No matter. I tend to agree with you both.
-- 20:45, 8 September 2010 (BST)
Good! Have lunch with me. I haven't been to Wagamama since Lisa brought me the Cooler of Meat, and I'm not concerned with your eternal soul so much as having a delightful lunch companion once in awhile.
-- 20:49, 8 September 2010 (BST)
You can take this as a sign that you need closer connections with other humans, but on the more positive end, I think it's also a sign of just how much you cared for your cat. I've heard people talk about how silly they feel for grieving over a pet, and I've never really understood that. Our pets aren't just home decor. They have distinct personalities, and for those of us who never have kids they can become a kind of surrogate child. (And our pets certainly do nothing to discourage this!) Missing a pet is a perfectly natural thing, and it just speaks to how close you were when they were alive.
-- 23:15, 8 September 2010 (BST)
Ever since I can remember, I've espoused the philosophy that the highs are worth the lows. It applies to everything, and is most likely the basis for my innate optimism. You can't experience the dizzying heights of love without risking the emptiness of the loss of that love. But would I ever forgo those heights to avoid the potential emptiness? Not on your tintype. But I know people who do. They say pessimists are never disappointed. But I don't envy them for all the wonders they are missing.
It hasn't been that long since you lost Inu. You're still feeling the ache. But, in time, I hope you come to appreciate the warm, fuzzy memories and take comfort and satisfaction in having known them. You know from the day you adopt a pet that "the day is coming." Pet lovers also know that the joy is worth it.
-- 14:42, 9 September 2010 (BST)
I get wet eyes just thinking about your dream, because I know what it is to miss my cats.
I forget your opinions on Kipling, but he wrote about this sort of thing a long time ago in The Power Of The Dog. So you're not alone in this sort of feeling and rumination... but we do it anyway because life is richer for it.
-- 16:27, 9 September 2010 (BST)
It's a great dream because it means Inu is still a part of you. I always appreciate dreams involving my parents for that reason.
I understand your point about connection and loss, and I considered the options very carefully before I asked my wife to marry me. I could have gone on as a "confirmed bachelor" just having fun and never letting anyone get closer than being a friend, or I could have a family with the attendant risk of loss. I picked the latter and don't regret it at all, though I admit I have to work at not letting my fears of inevitable loss spoil the joy I have right in front of me.
-- 20:08, 9 September 2010 (BST)
Bunny42, I can't speak for other pessimists, but I can say that this pessimist feels disappointed pretty often.

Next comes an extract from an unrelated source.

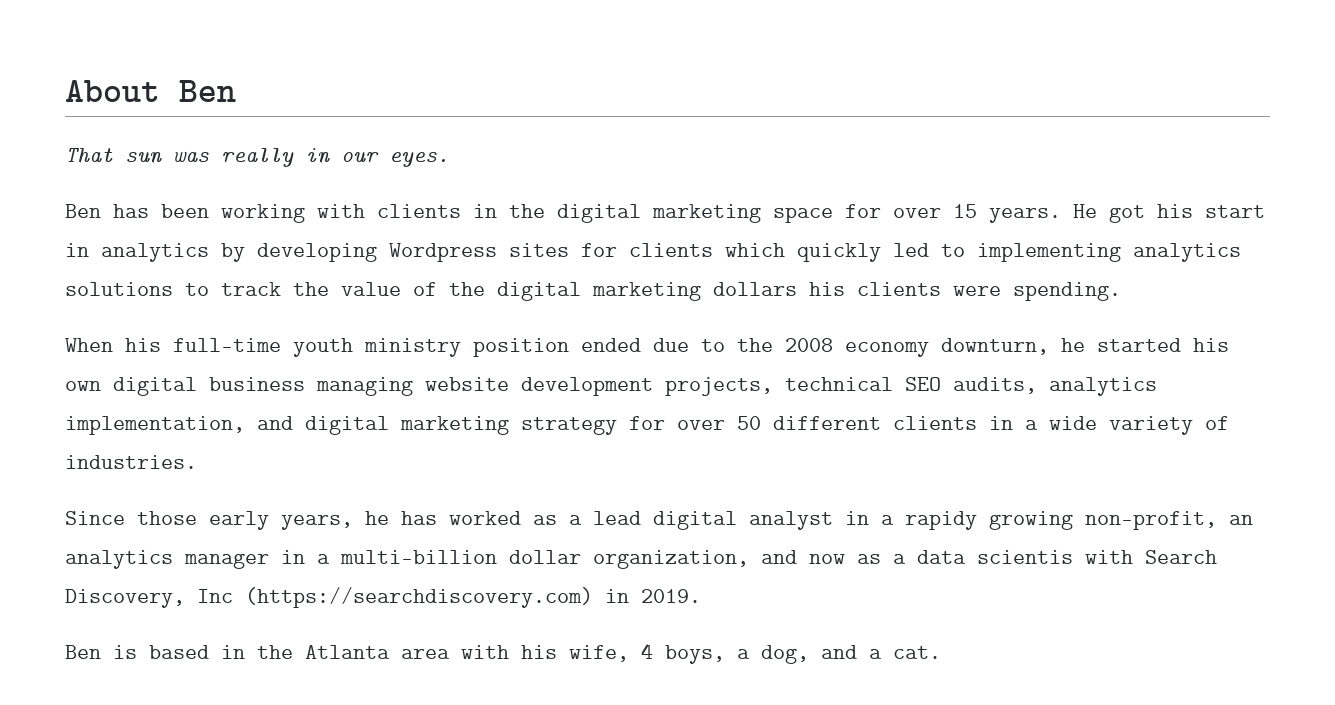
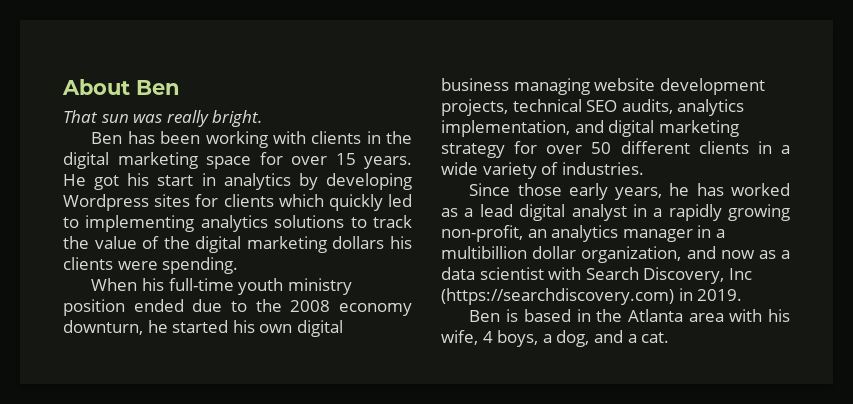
[305,148,449,167] in our eyes. -> [212,110,263,127] bright.
[905,511,977,530] rapidy -> [668,204,722,221] rapidly
[340,550,497,564] multi-billion -> [441,246,527,259] multibillion
[977,550,1073,564] scientis -> [479,267,544,280] scientist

It's sort of like, "Oh, this will be crappy..." And then, "Gosh... That was so, so much more crappy than I thought it would be."
-- 09:33, 10 September 2010 (BST)
Ursula, yikes. I can't even imagine how that must be. There was a time when I figured I was so cavalier about the highs and lows because I'd never really experienced the ultra-lows. Then my husband died, and I had to revise that. But, even then, I saw how lucky he had been not to have suffered, and to have been happy in his life and his work. I, of course, was devastated, but I came to see that he had gone on to bigger and better things (or not *shrug*) and that I had to get on with my own life. My experience has been to anticipate the worst, and chances are whatever transpires won't be nearly as bad as I'd thought. I don't know why it's different for me than it is for you, but it's consistent enough that I've come to depend upon it.
-- 22:09, 10 September 2010 (BST)

Patrick:
I honestly believe that pets are here in part to teach us about death. With the exceptions of parrots, pets are meant to outlive us, and as such, they teach us about loss. Life is nothing without death, and happiness is nothing without sadness.
So why does Inu visit you? Possibly it's your brain telling you that it needs a bit more connection than the limited amount you allow yourself.